И отец смеялся нехорошим тяжелым смехом, точно он хотел заглушить им в себе того червячка, который день и ночь сосал его. Амфилохий Лядвиев, страшный призрак для нашей семьи, имя которого не произносилось в нашем доме, был по всей вероятности самый обыкновенный консисторский секретарь; но с этим именем были связаны самые тяжелые воспоминания, и я не иначе представлял его себе, как «в образе зверином», каким-то полумифическим существом. Мой отец отлично окончил курс в …ской семинарии и как один из лучших богословов получил место в Махнёвском заводе, где и зажил припеваючи; но ссора испортила неожиданно все, и день за днем наша семья приближалась к роковой нищете. Наших маленьких средств не хватало даже на содержание, и моей матери пришлось зарабатывать деньги иглой; она шила платья, пальто, шубы; сначала это делалось потихоньку от отца, потом делалось под предлогом помощи каким-то дальним родственникам; но никакая тайна не остается тайной: отец как-то узнал горькую истину и, вместо ожидаемой вспышки, заплакал, как ребенок.

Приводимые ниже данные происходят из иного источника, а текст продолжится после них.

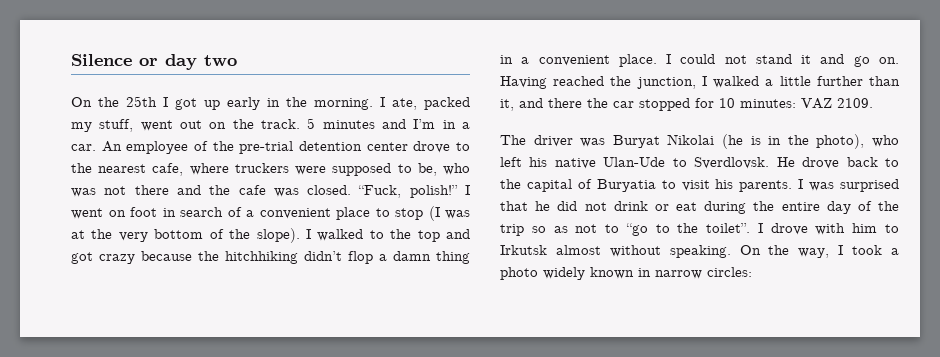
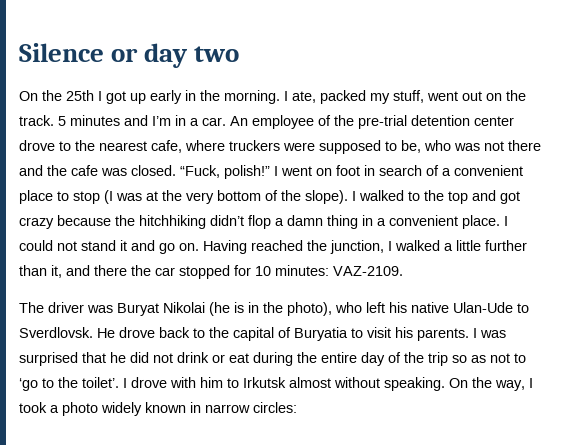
- Having reached the junction, I walked a little further than it, and there the car stopped for 10 minutes: VAZ 2109.
+ Having reached the junction, I walked a little further than it, and there the car stopped for 10 minutes: VAZ-2109.
- I was surprised that he did not drink or eat during the entire day of the trip so as not to “go to the toilet”.
+ I was surprised that he did not drink or eat during the entire day of the trip so as not to ‘go to the toilet’.

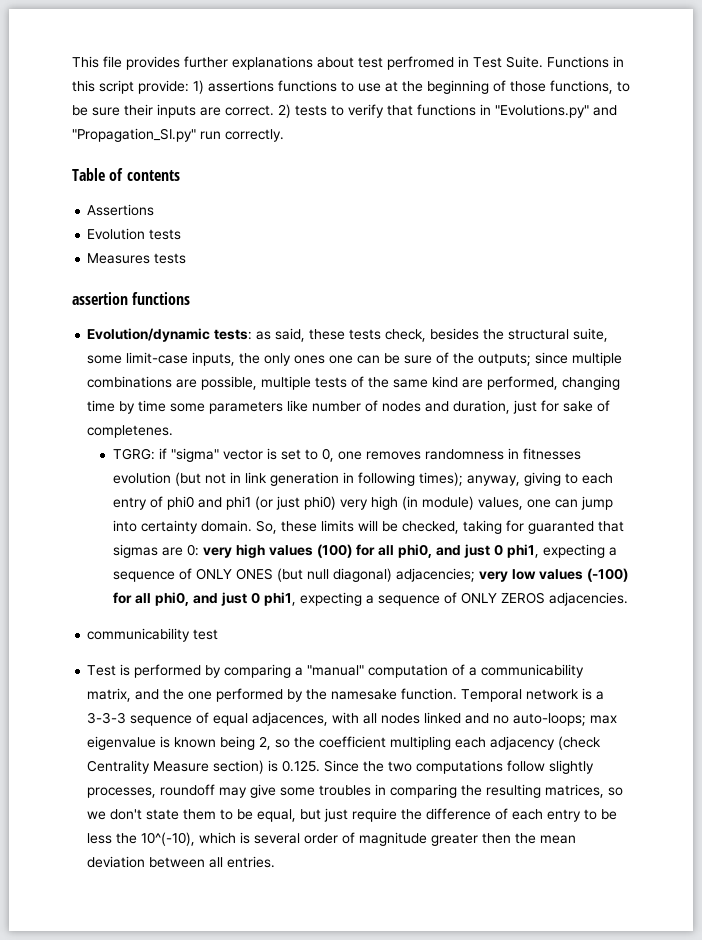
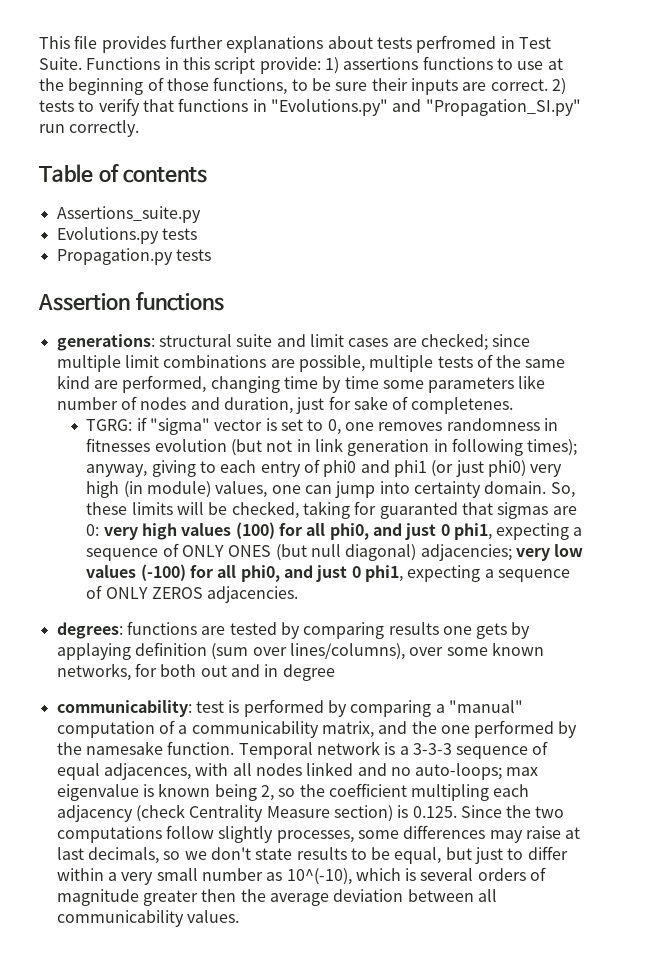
- This file provides further explanations about test perfromed in Test Suite.
+ This file provides further explanations about tests perfromed in Test Suite.
- Assertions
- Evolution tests
- Measures tests
- assertion functions
+ Assertions_suite.py
+ Evolutions.py tests
+ Propagation.py tests
+ Assertion functions
- Evolution/dynamic tests: as said, these tests check, besides the structural suite, some limit-case inputs, the only ones one can be sure of the outputs; since multiple combinations are possible, multiple tests of the same kind are performed, changing time by time some parameters like number of nodes and duration, just for sake of completenes.
+ generations: structural suite and limit cases are checked; since multiple limit combinations are possible, multiple tests of the same kind are performed, changing time by time some parameters like number of nodes and duration, just for sake of completenes.
- communicability test
- Test is performed by comparing a "manual" computation of a communicability matrix, and the one performed by the namesake function.
+ degrees: functions are tested by comparing results one gets by applaying definition (sum over lines/columns), over some known networks, for both out and in degree
+ communicability: test is performed by comparing a "manual" computation of a communicability matrix, and the one performed by the namesake function.
- max eigenvalue is known being 2, so the coefficient multipling each adjacency (check Centrality Measure section) is 0.125. Since the two computations follow slightly processes, roundoff may give some troubles in comparing the resulting matrices, so we don't state them to be equal, but just require the difference of each entry to be less the 10^(-10), which is several order of magnitude greater then the mean deviation between all entries.
+ max eigenvalue is known being 2, so the coefficient multipling each adjacency (check Centrality Measure section) is 0.125. Since the two computations follow slightly processes, some differences may raise at last decimals, so we don't state results to be equal, but just to differ within a very small number as 10^(-10), which is several orders of magnitude greater then the average deviation between all communicability values.

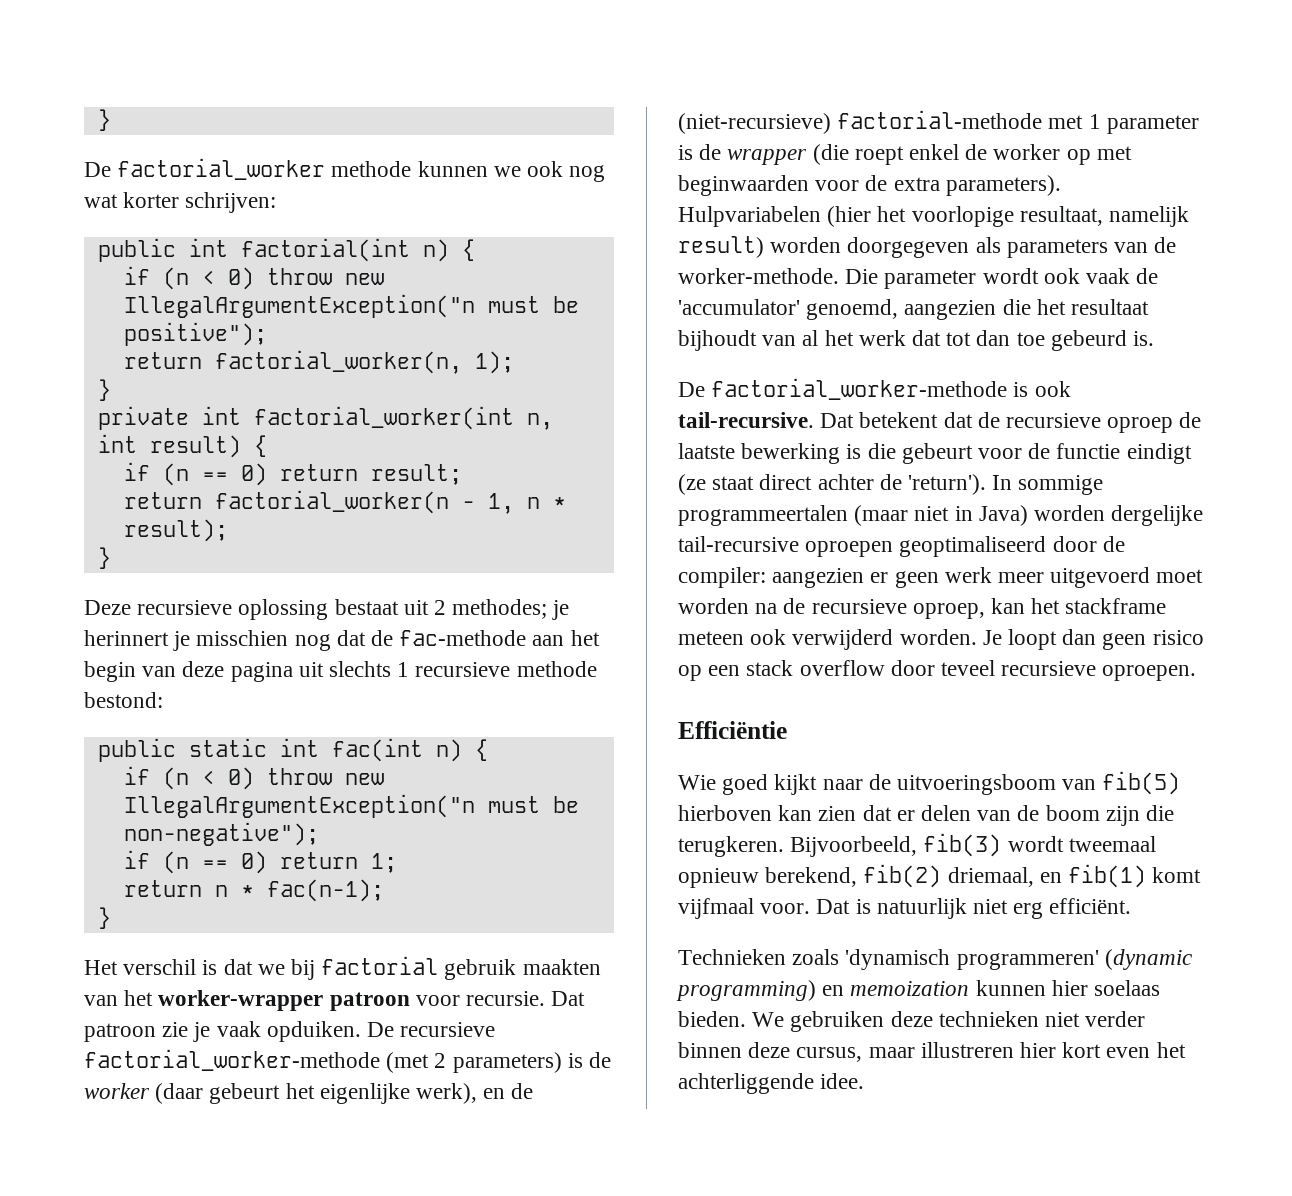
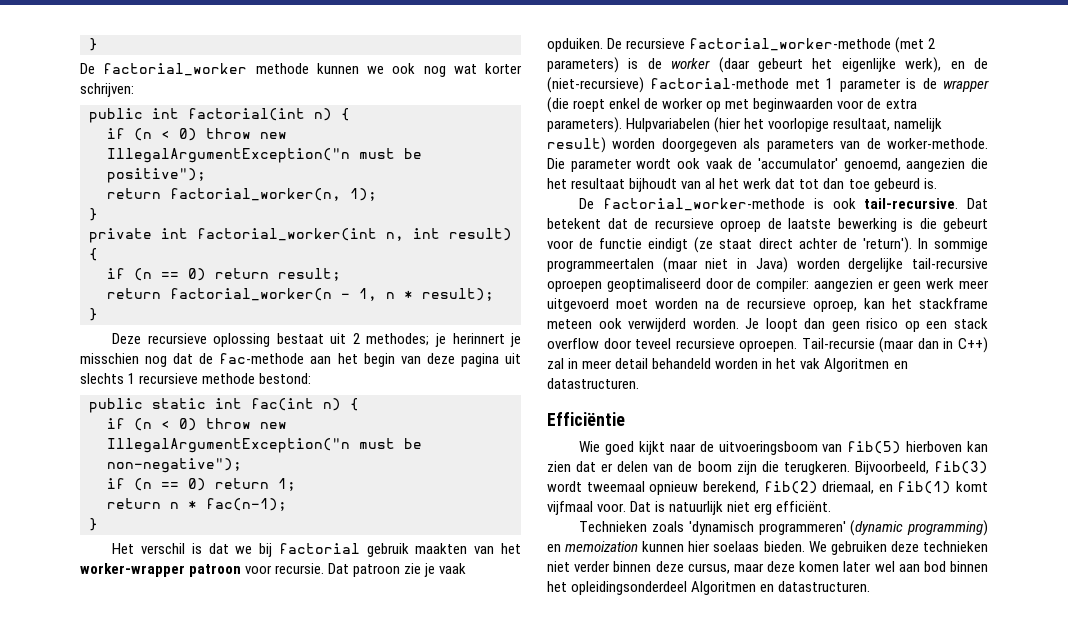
+ Tail-recursie (maar dan in C++) zal in meer detail behandeld worden in het vak Algoritmen en datastructuren.
- We gebruiken deze technieken niet verder binnen deze cursus, maar illustreren hier kort even het achterliggende idee.
+ We gebruiken deze technieken niet verder binnen deze cursus, maar deze komen later wel aan bod binnen het opleidingsonderdeel Algoritmen en datastructuren.

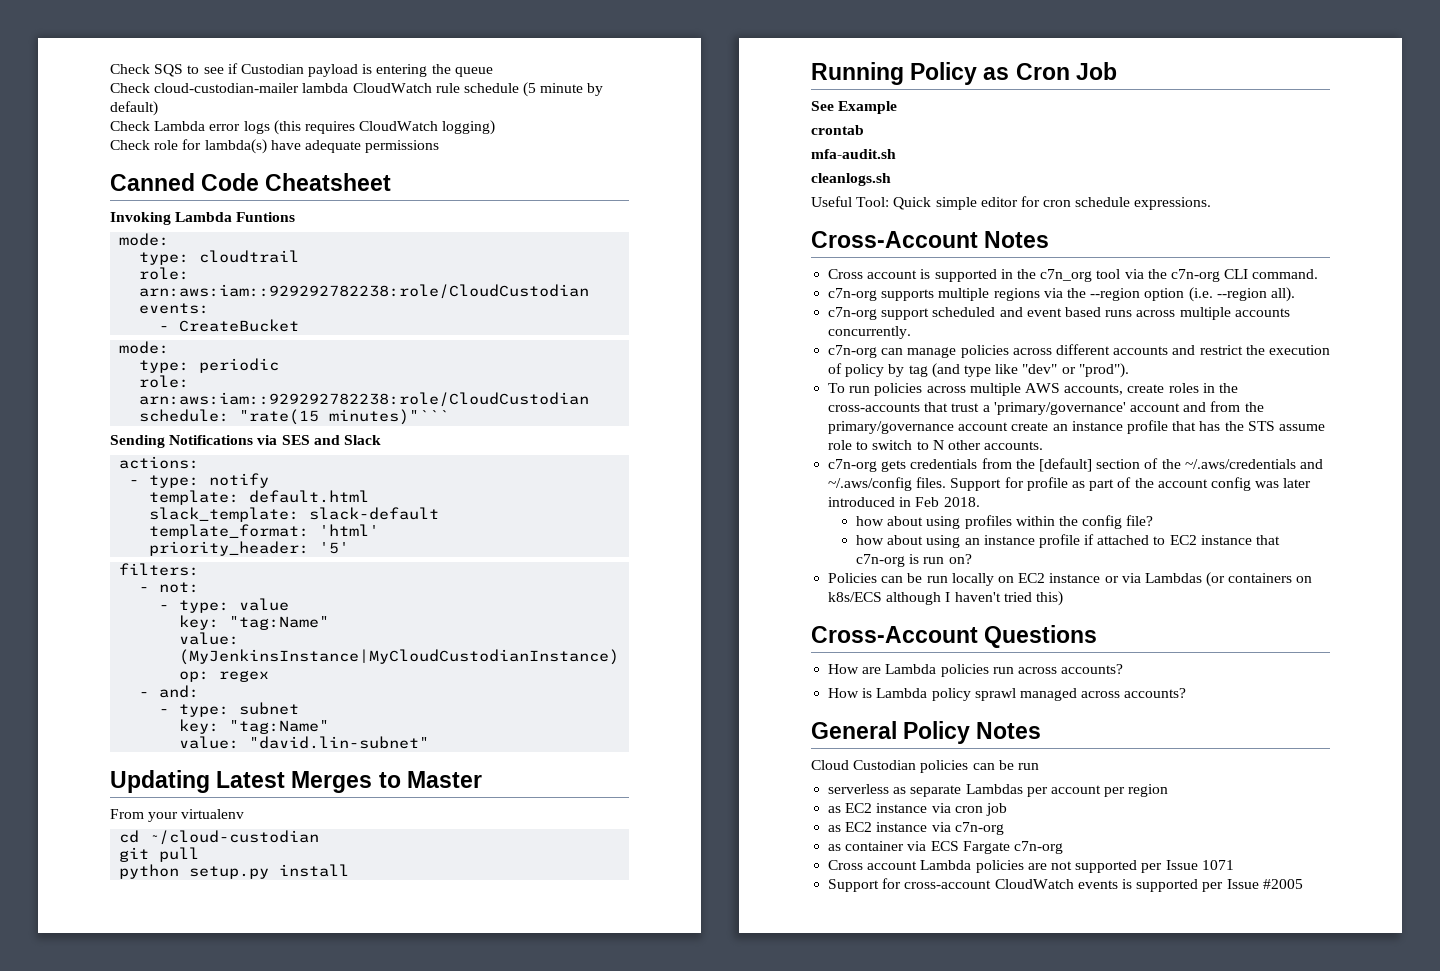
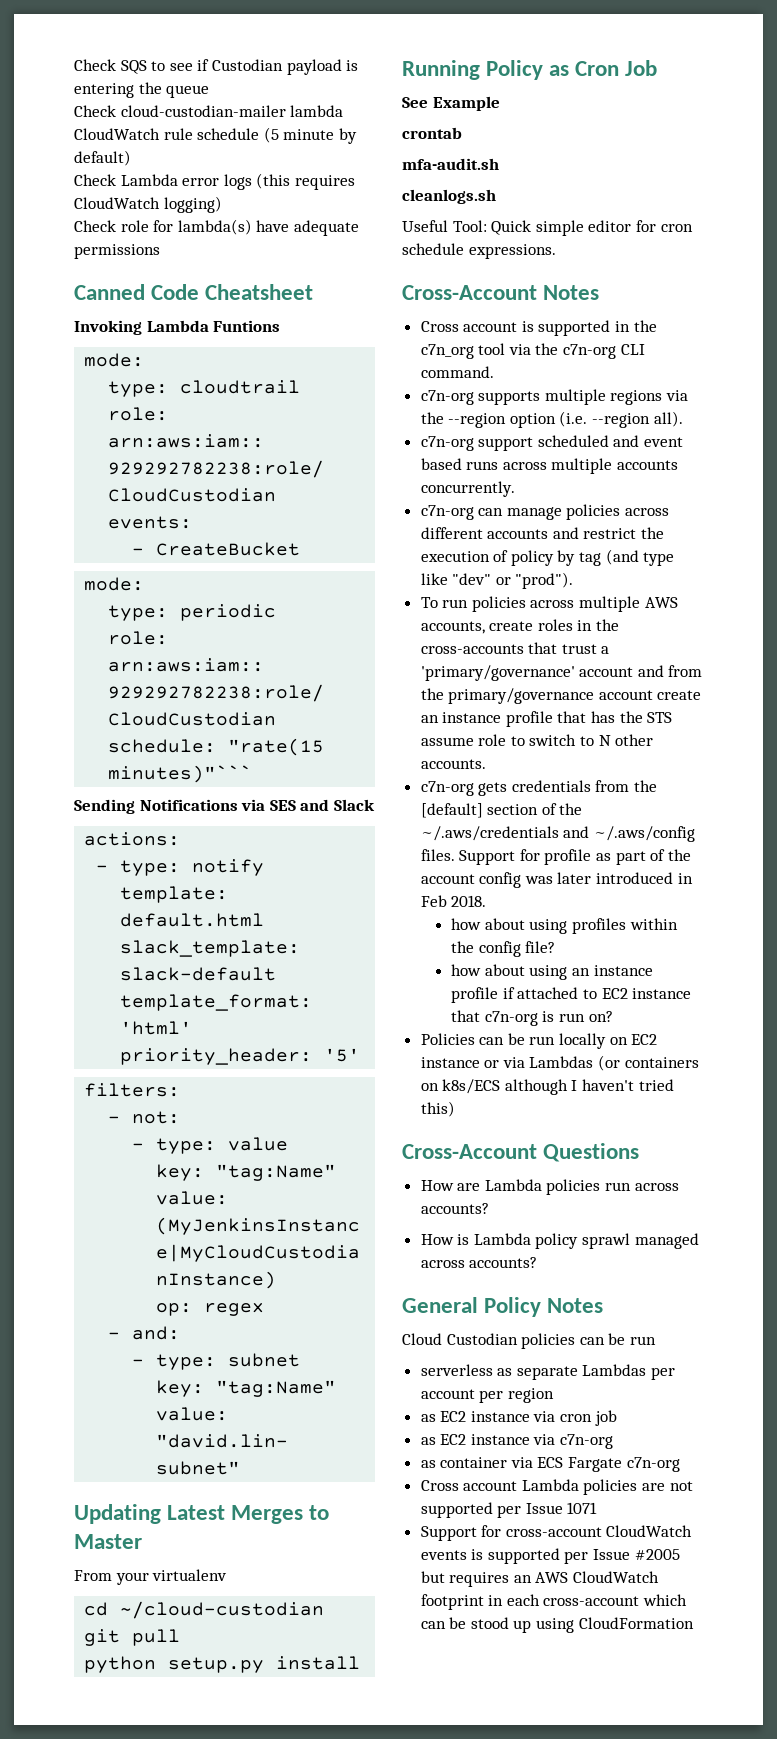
- Support for cross-account CloudWatch events is supported per Issue #2005
+ Support for cross-account CloudWatch events is supported per Issue #2005 but requires an AWS CloudWatch footprint in each cross-account which can be stood up using CloudFormation

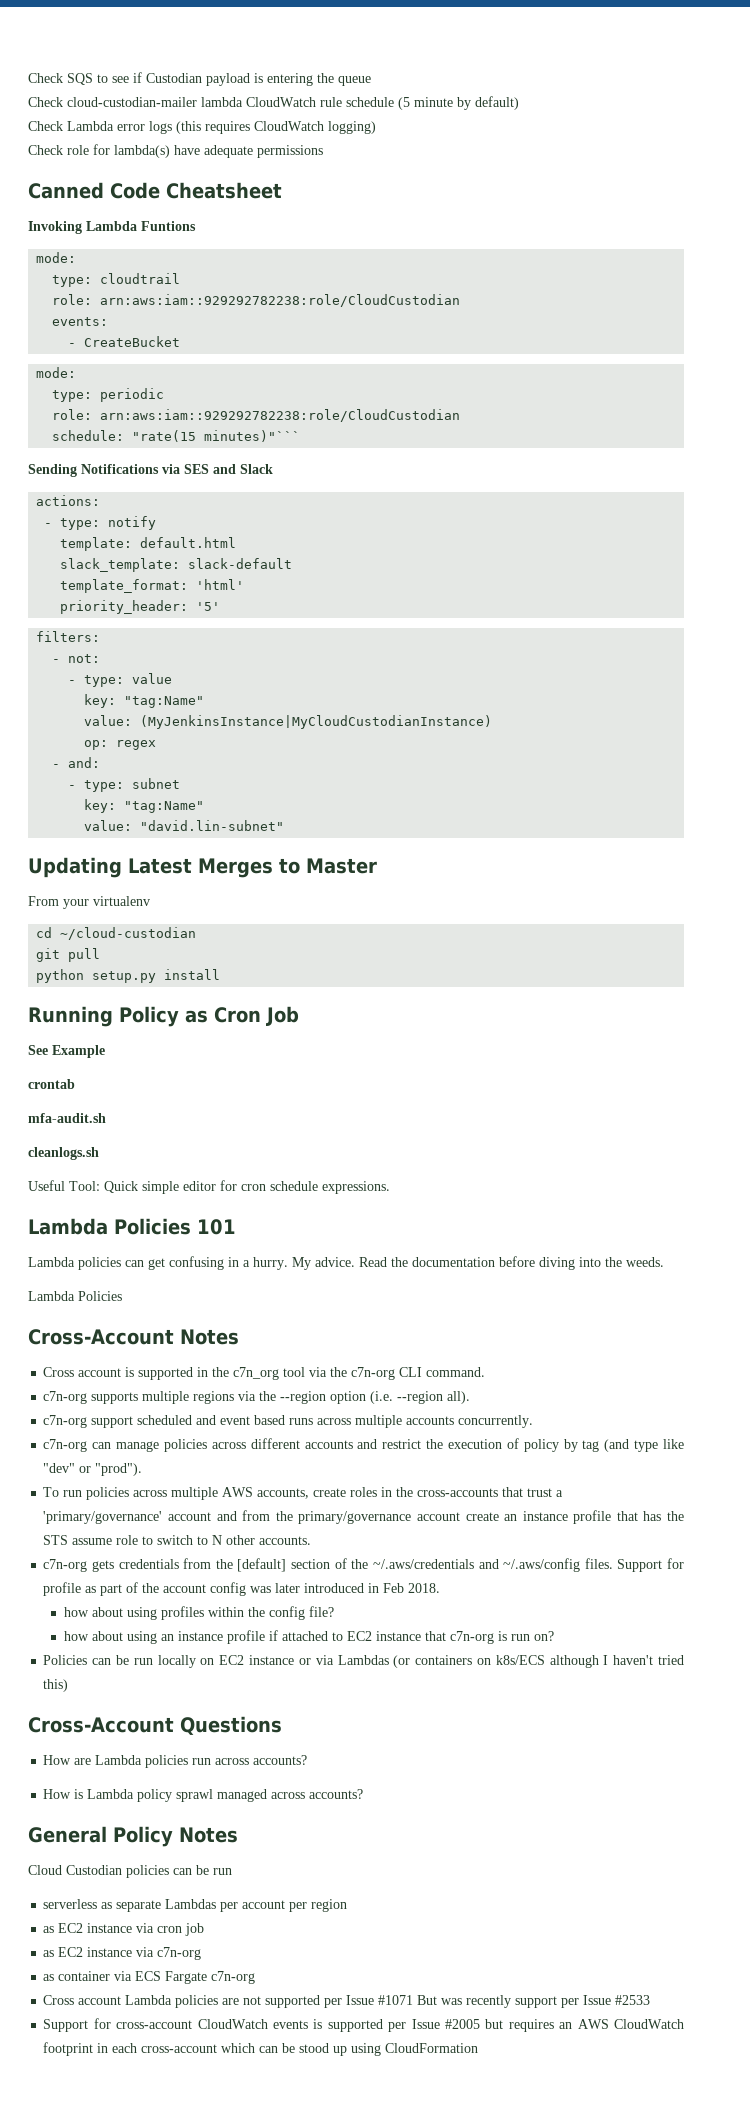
+ Lambda Policies 101
+ Lambda policies can get confusing in a hurry. My advice. Read the documentation before diving into the weeds.
+ Lambda Policies
- Cross account Lambda policies are not supported per Issue 1071
+ Cross account Lambda policies are not supported per Issue #1071 But was recently support per Issue #2533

Это были первые слезы в течение этой семилетней войны.

— Пашенька, мне стоит съездить к преосвященному, — говорил отец, — он меня помнит и переведет на другое место… Я ведь не за себя поеду просить, а за детей: зачем с детьми-то меня на старости лет пустили по миру?!. А?.. Зачем?

Но это были одни слова, звуком которых отец утешал и себя и нас; мать обыкновенно молчала и только ниже наклоняла голову, чтобы незаметно от всех вытереть невидимку-слезу. Эти роковые семь лет сильно состарили отца, волосы на голове и в бороде начали седеть, а главное, характер его сильно изменился; он начал ко всем относиться подозрительно, везде видел козни и интриги своего смертельного врага, Лядвиева, и сделался тем, что известно под именем «обозленного человека».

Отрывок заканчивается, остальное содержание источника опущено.